Look into those eyes. What was in his mind? What was his motivation? This is Joseph Williamson aged 50 in 1819, at the peak of his tunneling exploits. At this point he was successful and rich and had scores of men on his books, all digging caverns and passages, building arches and walls in a complex, chaotic frenzy of construction.
Challenge him and he’ll tell you that employing those men keeps them out of mischief. Scoff at the idea and he’ll ask you what good you’ve ever done to help your fellow man. He’ll tell you proudly that he gives the men a mug of ale every day but only because they work all the harder for it.
According to an 1837 article in the magazine ‘The Rambler’, an acquaintance met Williamson in Liverpool and challenged him over his scruffy state of dress. Williamson replied ‘What does it matter? – everybody knows me here’. Later, the same two men met in London and, faced with the same challenge, Williamson replied ‘What does it matter? – no-one knows me here’.

Posing for these portaits saw him don fine attire, but his every day outfit by all accounts was a scruffy coat and hob-nail boots.
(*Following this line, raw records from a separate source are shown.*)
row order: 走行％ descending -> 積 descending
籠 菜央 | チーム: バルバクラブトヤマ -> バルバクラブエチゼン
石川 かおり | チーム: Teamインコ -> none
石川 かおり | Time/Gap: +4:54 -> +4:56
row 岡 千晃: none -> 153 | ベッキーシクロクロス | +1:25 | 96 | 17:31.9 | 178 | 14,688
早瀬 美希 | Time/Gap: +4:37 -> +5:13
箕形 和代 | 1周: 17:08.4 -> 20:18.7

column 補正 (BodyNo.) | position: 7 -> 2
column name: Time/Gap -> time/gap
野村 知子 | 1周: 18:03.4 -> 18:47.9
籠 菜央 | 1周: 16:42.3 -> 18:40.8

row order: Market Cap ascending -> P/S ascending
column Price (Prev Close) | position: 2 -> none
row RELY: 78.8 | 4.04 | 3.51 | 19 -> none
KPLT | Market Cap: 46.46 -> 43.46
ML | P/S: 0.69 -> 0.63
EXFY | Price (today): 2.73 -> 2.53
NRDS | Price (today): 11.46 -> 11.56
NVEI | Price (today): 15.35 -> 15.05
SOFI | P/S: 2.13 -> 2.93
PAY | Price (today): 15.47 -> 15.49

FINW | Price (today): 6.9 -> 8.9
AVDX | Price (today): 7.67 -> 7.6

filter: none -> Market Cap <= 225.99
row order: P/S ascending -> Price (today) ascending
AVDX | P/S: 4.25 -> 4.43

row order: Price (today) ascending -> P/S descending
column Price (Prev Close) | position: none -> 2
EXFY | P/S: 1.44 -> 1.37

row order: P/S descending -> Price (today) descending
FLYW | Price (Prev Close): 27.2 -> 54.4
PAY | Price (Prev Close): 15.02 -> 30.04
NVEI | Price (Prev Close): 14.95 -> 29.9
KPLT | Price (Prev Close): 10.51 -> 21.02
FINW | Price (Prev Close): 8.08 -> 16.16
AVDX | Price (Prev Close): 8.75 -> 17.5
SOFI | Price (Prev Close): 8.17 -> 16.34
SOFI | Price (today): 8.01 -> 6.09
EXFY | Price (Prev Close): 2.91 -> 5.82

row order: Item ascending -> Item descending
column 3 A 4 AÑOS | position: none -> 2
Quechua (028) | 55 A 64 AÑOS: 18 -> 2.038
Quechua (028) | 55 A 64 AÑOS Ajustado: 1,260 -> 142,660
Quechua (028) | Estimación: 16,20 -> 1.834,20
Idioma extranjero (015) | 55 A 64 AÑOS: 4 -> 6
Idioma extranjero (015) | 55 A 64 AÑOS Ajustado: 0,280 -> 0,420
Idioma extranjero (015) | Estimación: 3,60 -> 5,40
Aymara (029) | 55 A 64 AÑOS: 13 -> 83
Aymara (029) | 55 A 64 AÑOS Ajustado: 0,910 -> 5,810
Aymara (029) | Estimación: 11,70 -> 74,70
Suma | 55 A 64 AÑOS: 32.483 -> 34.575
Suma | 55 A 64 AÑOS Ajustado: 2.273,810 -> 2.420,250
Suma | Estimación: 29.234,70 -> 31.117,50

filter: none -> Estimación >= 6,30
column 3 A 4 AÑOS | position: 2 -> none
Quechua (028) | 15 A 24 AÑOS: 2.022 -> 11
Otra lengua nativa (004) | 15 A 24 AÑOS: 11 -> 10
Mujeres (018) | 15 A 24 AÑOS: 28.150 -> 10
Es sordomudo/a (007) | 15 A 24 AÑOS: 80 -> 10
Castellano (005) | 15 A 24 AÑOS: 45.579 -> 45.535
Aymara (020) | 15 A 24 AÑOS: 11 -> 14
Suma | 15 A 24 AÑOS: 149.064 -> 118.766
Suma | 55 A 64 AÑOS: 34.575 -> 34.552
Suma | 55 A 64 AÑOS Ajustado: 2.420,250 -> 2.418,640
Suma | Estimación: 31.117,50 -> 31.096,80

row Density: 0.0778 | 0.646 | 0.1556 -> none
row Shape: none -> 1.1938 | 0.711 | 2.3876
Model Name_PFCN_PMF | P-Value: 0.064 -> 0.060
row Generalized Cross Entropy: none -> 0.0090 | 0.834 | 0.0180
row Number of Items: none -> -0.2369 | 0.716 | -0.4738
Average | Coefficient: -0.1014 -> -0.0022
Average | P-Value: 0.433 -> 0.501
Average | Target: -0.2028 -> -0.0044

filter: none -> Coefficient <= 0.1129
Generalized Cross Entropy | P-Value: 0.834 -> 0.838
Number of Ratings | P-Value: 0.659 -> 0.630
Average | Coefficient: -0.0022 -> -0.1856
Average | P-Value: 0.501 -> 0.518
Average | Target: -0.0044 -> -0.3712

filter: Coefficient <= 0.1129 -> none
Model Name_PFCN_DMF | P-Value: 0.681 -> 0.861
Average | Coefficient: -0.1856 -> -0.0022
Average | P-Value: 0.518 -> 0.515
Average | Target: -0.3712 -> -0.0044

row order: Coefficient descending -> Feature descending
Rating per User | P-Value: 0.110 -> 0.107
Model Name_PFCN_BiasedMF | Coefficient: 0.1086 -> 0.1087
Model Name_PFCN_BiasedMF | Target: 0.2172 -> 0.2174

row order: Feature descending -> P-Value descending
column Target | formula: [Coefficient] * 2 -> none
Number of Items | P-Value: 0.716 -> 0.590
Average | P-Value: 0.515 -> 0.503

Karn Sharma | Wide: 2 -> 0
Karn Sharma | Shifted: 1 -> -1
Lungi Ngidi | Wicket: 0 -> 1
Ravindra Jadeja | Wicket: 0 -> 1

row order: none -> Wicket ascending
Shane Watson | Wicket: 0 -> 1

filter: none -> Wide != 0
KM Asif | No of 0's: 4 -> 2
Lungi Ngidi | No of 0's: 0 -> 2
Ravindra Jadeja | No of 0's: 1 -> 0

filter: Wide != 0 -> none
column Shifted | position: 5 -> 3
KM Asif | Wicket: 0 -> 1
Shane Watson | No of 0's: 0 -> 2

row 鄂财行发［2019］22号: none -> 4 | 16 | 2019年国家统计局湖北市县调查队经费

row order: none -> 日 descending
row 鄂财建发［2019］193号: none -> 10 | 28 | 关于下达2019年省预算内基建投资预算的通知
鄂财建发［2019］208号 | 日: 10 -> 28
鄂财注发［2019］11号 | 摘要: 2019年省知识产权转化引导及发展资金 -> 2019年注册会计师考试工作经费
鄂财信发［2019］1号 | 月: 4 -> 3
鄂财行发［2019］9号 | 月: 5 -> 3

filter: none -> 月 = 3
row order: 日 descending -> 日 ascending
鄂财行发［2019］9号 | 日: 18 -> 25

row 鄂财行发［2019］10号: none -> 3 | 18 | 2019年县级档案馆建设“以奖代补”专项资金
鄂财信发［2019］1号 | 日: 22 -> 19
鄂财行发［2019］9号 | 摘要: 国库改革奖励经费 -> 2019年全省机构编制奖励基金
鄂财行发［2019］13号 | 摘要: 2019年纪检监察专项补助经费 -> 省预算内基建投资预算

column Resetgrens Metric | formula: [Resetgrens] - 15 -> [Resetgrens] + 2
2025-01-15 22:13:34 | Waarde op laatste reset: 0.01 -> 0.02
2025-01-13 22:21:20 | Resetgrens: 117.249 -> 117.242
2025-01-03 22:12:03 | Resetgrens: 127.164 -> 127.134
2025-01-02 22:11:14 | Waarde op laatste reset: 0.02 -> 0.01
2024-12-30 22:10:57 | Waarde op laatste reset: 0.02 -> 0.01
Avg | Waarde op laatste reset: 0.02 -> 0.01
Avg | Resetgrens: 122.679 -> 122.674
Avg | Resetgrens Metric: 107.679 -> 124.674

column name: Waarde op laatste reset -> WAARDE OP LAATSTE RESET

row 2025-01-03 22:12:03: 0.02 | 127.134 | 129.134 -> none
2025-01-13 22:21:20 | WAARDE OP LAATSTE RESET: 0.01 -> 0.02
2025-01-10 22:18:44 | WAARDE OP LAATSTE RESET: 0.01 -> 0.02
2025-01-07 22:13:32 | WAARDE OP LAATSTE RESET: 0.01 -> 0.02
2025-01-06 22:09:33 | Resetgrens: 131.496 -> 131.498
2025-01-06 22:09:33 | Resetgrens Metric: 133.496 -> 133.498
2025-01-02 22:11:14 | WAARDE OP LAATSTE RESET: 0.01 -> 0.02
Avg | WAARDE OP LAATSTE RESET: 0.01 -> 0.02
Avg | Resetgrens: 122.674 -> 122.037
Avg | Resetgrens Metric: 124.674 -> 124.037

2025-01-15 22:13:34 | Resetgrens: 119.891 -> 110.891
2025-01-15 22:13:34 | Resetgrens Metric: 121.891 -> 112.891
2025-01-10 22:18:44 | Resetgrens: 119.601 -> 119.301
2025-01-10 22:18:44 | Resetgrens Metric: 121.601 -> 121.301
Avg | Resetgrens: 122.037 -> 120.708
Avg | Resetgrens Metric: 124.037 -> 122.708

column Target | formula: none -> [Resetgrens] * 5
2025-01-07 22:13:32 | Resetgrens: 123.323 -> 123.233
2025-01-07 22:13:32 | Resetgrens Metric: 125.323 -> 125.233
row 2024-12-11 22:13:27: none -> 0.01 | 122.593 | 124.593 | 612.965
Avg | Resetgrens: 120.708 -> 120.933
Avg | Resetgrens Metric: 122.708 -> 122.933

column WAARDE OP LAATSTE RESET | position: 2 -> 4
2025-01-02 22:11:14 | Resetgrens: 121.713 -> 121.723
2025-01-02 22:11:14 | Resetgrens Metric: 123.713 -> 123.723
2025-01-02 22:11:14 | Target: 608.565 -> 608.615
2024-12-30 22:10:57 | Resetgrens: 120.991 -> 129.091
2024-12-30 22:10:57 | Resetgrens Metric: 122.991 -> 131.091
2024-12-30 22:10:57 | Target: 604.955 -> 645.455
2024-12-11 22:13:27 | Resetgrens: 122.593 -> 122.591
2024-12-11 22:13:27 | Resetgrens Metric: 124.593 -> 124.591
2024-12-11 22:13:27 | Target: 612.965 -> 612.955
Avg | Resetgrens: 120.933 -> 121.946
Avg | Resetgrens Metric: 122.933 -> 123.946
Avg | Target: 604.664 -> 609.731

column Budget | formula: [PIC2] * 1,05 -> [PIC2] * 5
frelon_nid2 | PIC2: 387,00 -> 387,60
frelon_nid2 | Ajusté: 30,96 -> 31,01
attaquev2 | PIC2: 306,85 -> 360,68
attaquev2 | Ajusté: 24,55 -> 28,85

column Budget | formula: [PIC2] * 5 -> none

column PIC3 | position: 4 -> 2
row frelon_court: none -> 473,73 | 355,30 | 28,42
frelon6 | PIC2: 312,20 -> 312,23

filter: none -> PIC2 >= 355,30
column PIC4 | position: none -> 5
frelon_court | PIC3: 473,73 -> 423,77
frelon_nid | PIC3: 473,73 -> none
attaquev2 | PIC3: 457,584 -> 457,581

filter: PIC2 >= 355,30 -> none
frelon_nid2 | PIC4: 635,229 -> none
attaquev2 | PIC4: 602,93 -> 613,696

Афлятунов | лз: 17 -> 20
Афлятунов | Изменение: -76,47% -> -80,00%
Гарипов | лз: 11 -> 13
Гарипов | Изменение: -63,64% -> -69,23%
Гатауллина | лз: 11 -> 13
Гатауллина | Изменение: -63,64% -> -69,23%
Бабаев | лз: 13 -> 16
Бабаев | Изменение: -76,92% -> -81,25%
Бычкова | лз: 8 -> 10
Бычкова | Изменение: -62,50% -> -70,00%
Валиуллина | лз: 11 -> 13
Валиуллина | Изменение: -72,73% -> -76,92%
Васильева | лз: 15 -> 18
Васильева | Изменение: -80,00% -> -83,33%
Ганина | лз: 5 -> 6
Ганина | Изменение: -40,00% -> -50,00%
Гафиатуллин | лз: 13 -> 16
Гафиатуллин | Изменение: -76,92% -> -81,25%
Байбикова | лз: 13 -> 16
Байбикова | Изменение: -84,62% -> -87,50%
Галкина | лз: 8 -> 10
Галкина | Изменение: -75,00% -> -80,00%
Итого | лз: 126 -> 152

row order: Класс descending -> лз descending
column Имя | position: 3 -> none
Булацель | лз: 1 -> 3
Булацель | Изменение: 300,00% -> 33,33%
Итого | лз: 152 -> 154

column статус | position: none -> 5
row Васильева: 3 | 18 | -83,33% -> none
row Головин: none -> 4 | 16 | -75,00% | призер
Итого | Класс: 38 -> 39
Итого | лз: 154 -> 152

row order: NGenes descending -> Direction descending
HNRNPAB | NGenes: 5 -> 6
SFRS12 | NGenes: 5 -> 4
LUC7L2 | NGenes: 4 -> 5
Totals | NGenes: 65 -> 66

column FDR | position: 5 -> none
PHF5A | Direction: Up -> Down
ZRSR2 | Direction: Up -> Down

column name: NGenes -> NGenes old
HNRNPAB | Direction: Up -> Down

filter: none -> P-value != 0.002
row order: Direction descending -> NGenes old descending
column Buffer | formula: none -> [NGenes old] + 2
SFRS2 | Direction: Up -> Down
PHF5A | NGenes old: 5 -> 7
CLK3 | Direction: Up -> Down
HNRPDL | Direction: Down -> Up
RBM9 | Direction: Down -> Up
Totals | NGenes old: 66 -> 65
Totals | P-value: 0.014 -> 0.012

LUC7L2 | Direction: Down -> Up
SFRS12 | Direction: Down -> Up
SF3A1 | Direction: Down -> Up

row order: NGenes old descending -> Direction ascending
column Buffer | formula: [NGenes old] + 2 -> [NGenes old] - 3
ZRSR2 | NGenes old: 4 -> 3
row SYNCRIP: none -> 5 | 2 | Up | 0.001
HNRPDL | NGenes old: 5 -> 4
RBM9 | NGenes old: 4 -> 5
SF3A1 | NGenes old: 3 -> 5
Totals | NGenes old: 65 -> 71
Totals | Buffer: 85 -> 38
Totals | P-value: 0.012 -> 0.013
From that laconic owl-like face a gruff and intimidating manner would unnerve any stranger venturing near the King of Edge Hill’s domain on Mason Street. Yet once he knew and trusted you, especially if you were a humble individual and not a suspicious official, he was capable of great kindness. Many at the time called him the ‘King of Edgehill‘, reflecting how his persona and activities dominated his adopted district, overlooking Liverpool.
Writer James Stonehouse interviewed the Mason Street residents not long after Williamson died. He learned that: “Mr. Williamson took great delight in this lady’s children and made great pets of them. On her family increasing the lady and her husband frequently asked Williamson to build her an extra room for a nursery, reminding him that as he was always building something, he might as well build them an extra room as anything else. He however, declined until one day the lady sent him a manifesto from the “Queen of Edge-hill,” as he had been accustomed to call her, commanding him to build the room she wanted. Williamson, thereupon, wrote her a reply in the same strain, promising to attend to her commands.
A few mornings after his reply had been received the lady was busy in her bedroom dressing her baby, when she suddenly heard a loud knocking in the house adjoining, and down fell the wall, and amid the falling of bricks and the rising of dust Mr. Williamson himself appeared, accompanied by two joiners, who fitted a door into the opening; while two bricklayers quickly plastered up the walls. Through the door next stepped the landlord. “There, madam, what do you think of this room for a nursery,” he exclaimed, “it is big enough if you had twenty children.”
Mr. Williamson had actually appropriated the drawing-room in his own house to her use. She thanked him, but said he might have given her some warning of what he was going to do, instead of covering her and the baby with dust, but Williamson laughed heartily at his joke, while the lady was glad to get a noble room added to her house without extra rent.”

There’s a good heart behind tales like that. And Stonehouse’s stories, however embellished and Chinese-whispered they may have become over time, boast the unique benefit of stemming from his interviewing the very people who were Williamson’s tenants just a few years earlier. One likes to think that their experience of him was on balance a good one.